(Code change snippets)
+---+

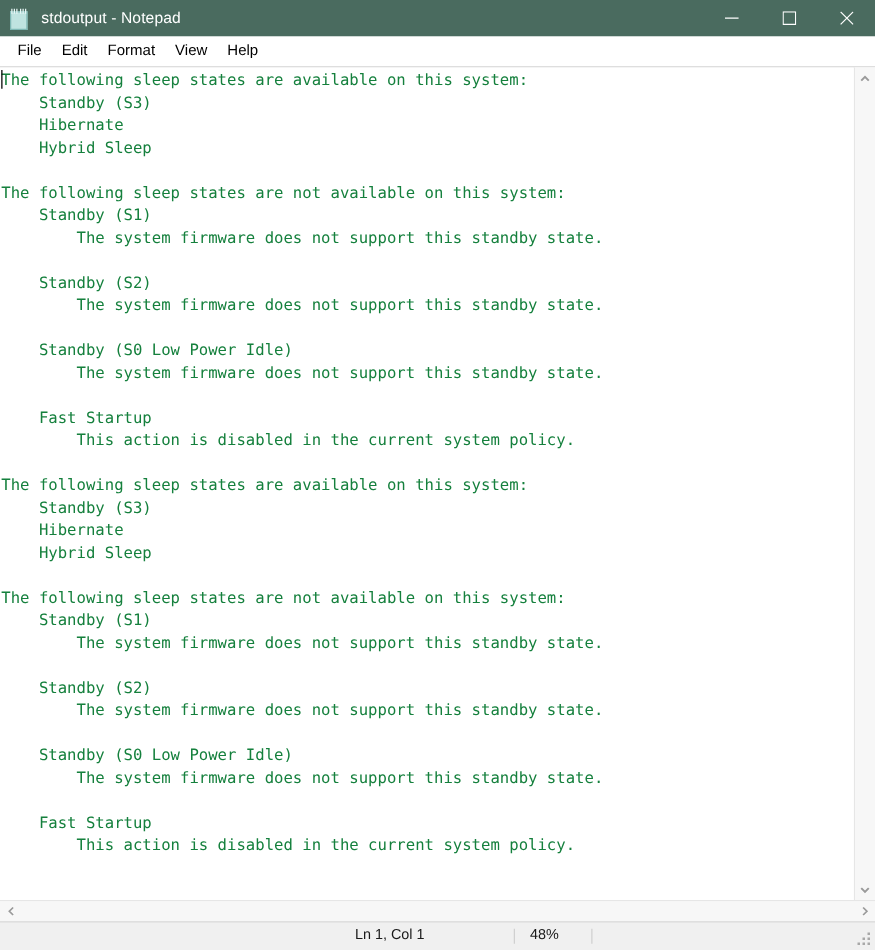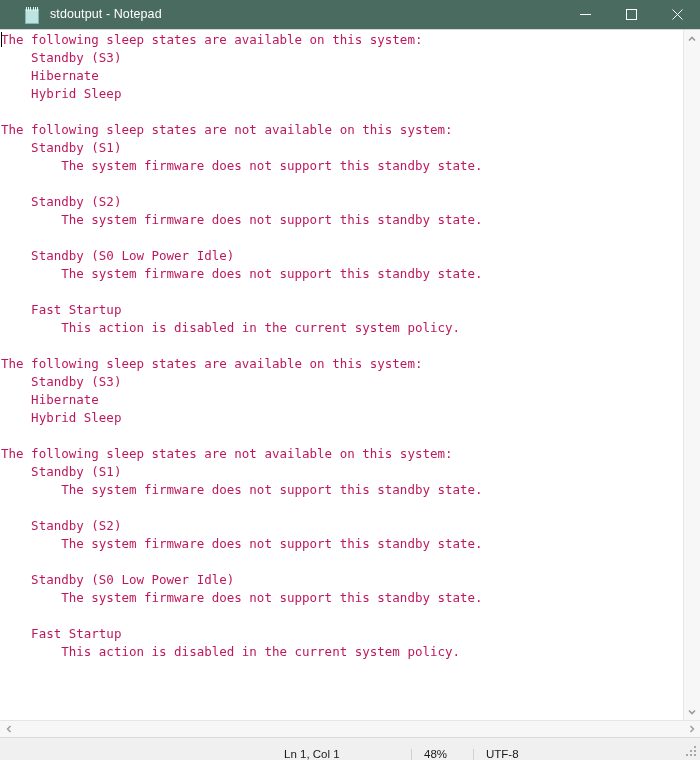"stdoutput - Notepad" .titlebar { padding-left: 24px -> 7px }
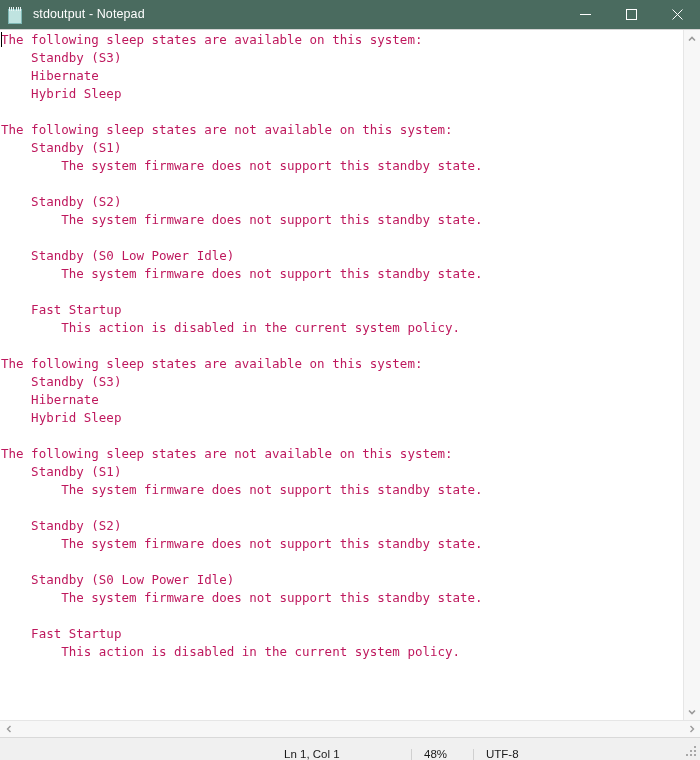"File" div.menubar { html: none -> <div> <div>File</div> <div>Edit</div> <div>Format</div> <div>View</div> <div>Help</div> </div> }
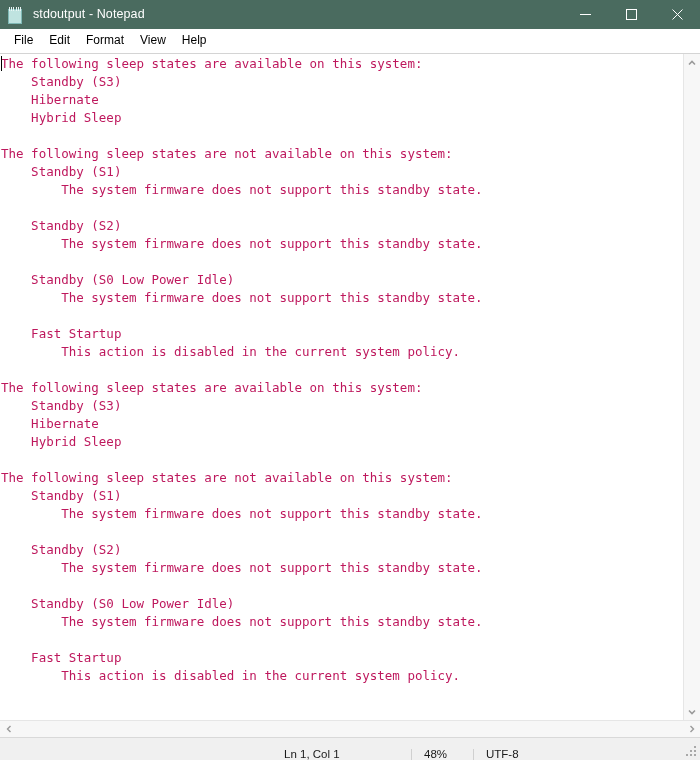"The following sleep states are" .text-content { color: #be185d -> #15803d }
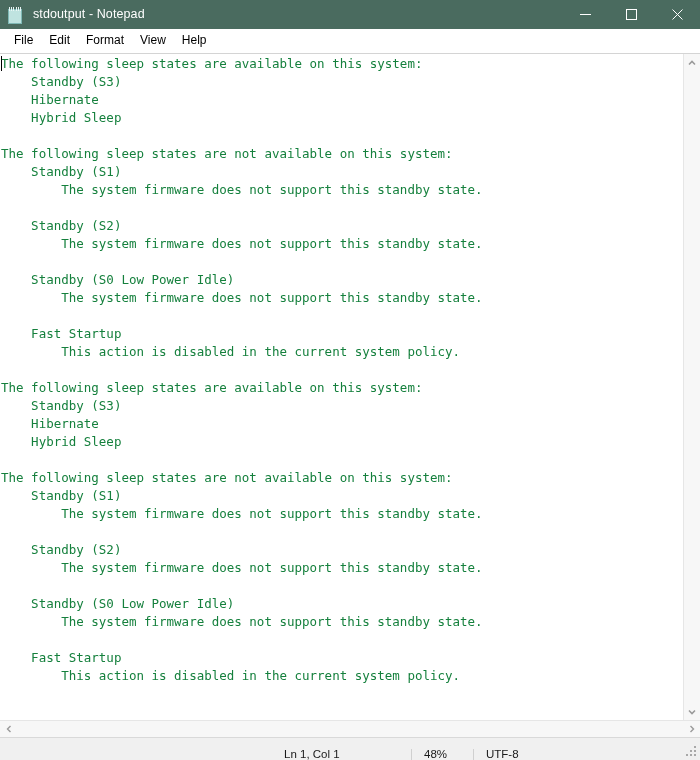"Ln 1, Col 1" .statusbar { align-items: flex-end -> center }
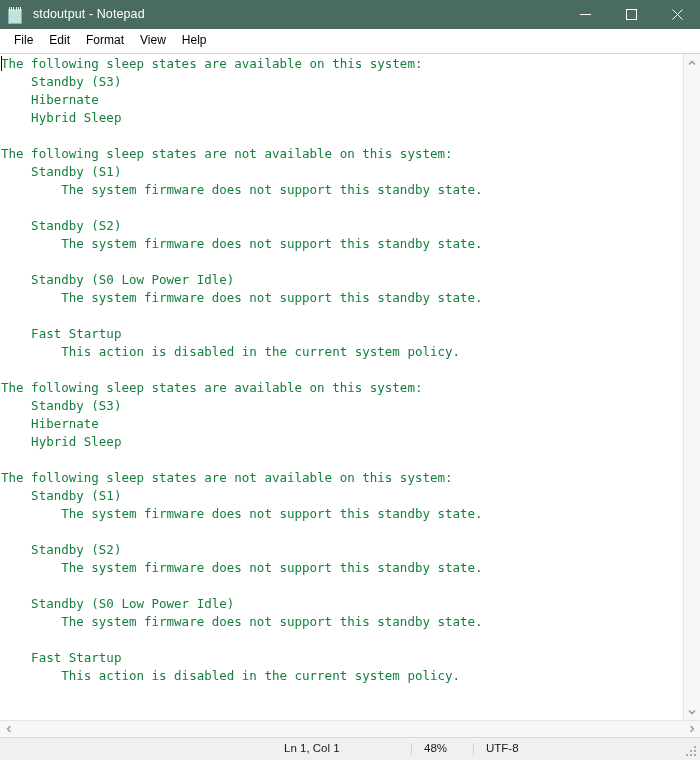"UTF-8" div.status-cell { html: <div>UTF-8</div> -> none }
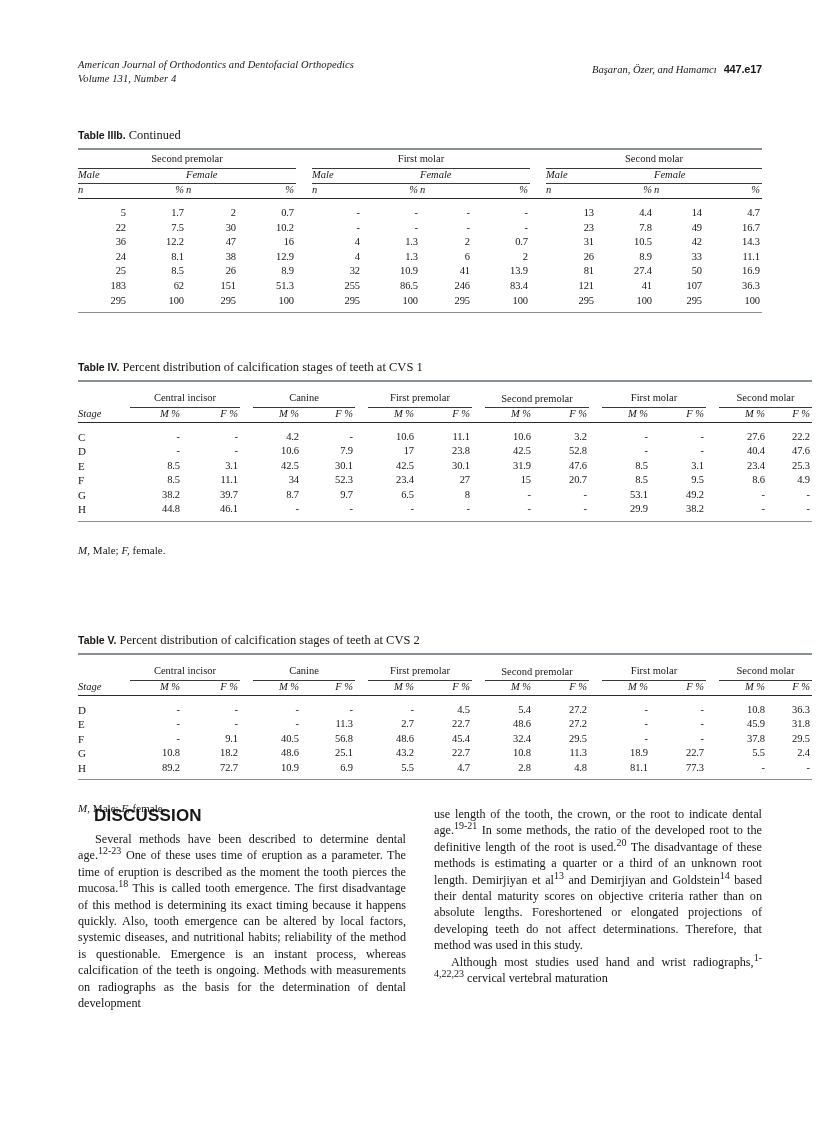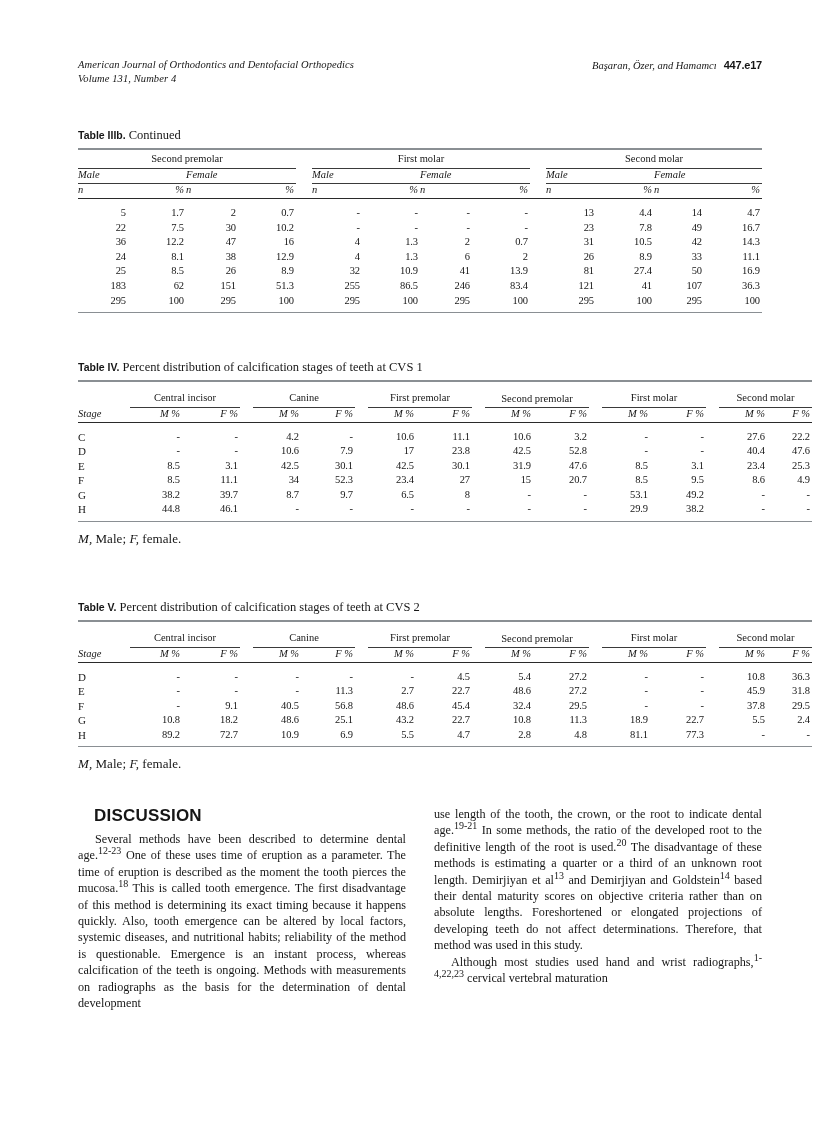"Başaran, Özer, and Hamamcı 447.e17" .runhead-right { line-height: 14px -> 22px }
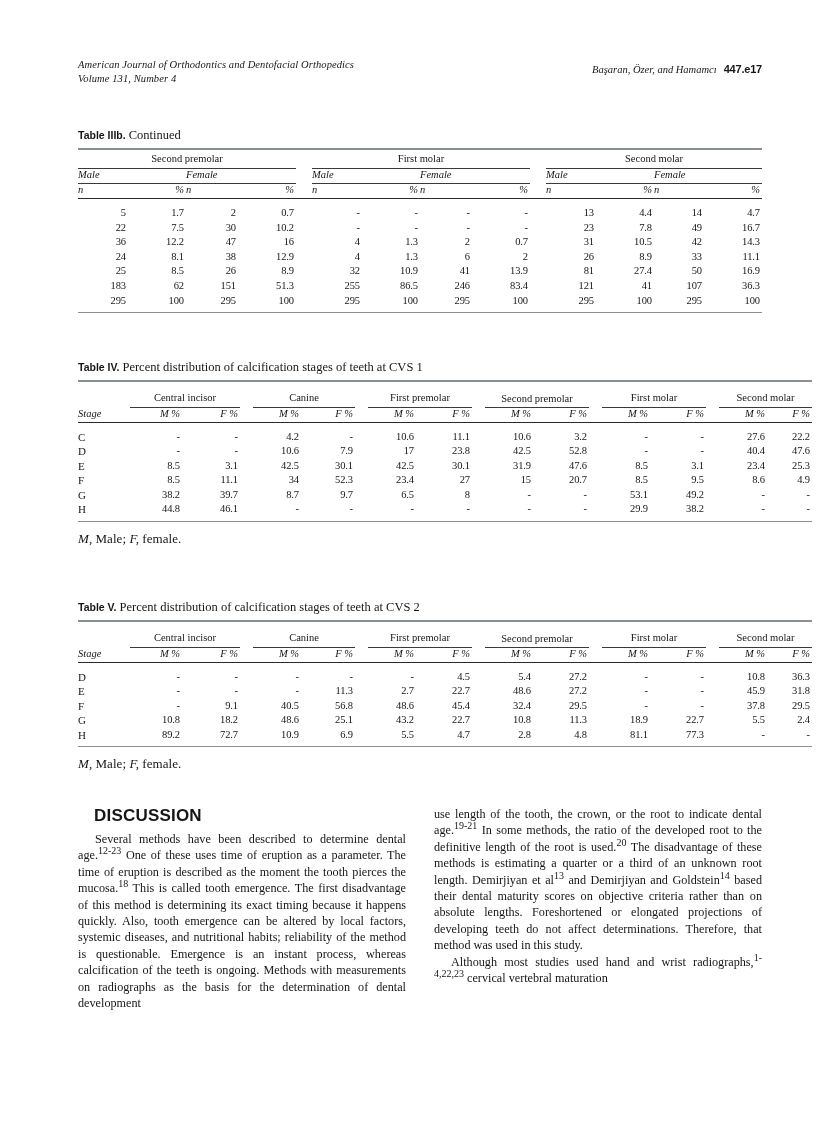"M, Male; F, female." .tbl-note { font-size: 13px -> 11px; margin-top: 6px -> 19px }
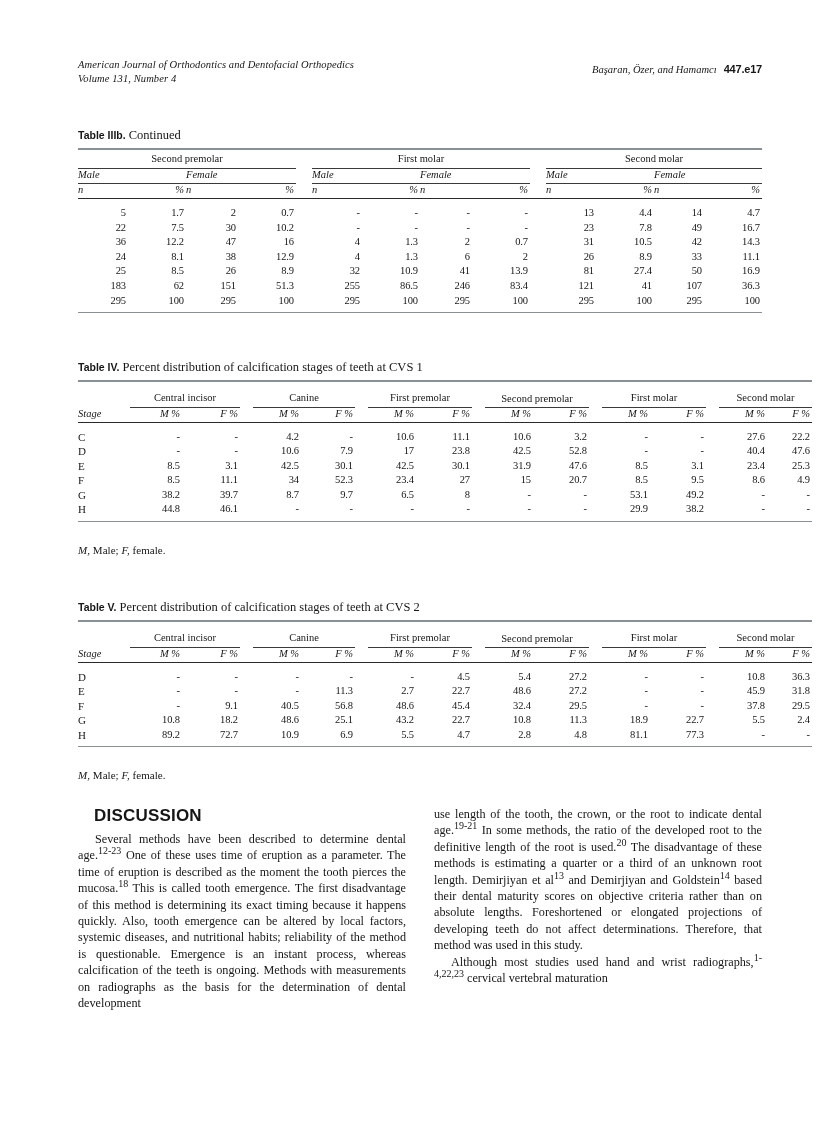"Table V. Percent distribution of" div.tablewrap { top: 600px -> 633px }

+---+

Give the entries above again, exactly as written and free of images.

• Exercise result:
"stdoutput - Notepad" .titlebar { padding-left: 24px -> 7px }
"File" div.menubar { html: none -> <div> <div>File</div> <div>Edit</div> <div>Format</div> <div>View</div> <div>Help</div> </div> }
"The following sleep states are" .text-content { color: #be185d -> #15803d }
"Ln 1, Col 1" .statusbar { align-items: flex-end -> center }
"UTF-8" div.status-cell { html: <div>UTF-8</div> -> none }
"Başaran, Özer, and Hamamcı 447.e17" .runhead-right { line-height: 14px -> 22px }
"M, Male; F, female." .tbl-note { font-size: 13px -> 11px; margin-top: 6px -> 19px }
"Table V. Percent distribution of" div.tablewrap { top: 600px -> 633px }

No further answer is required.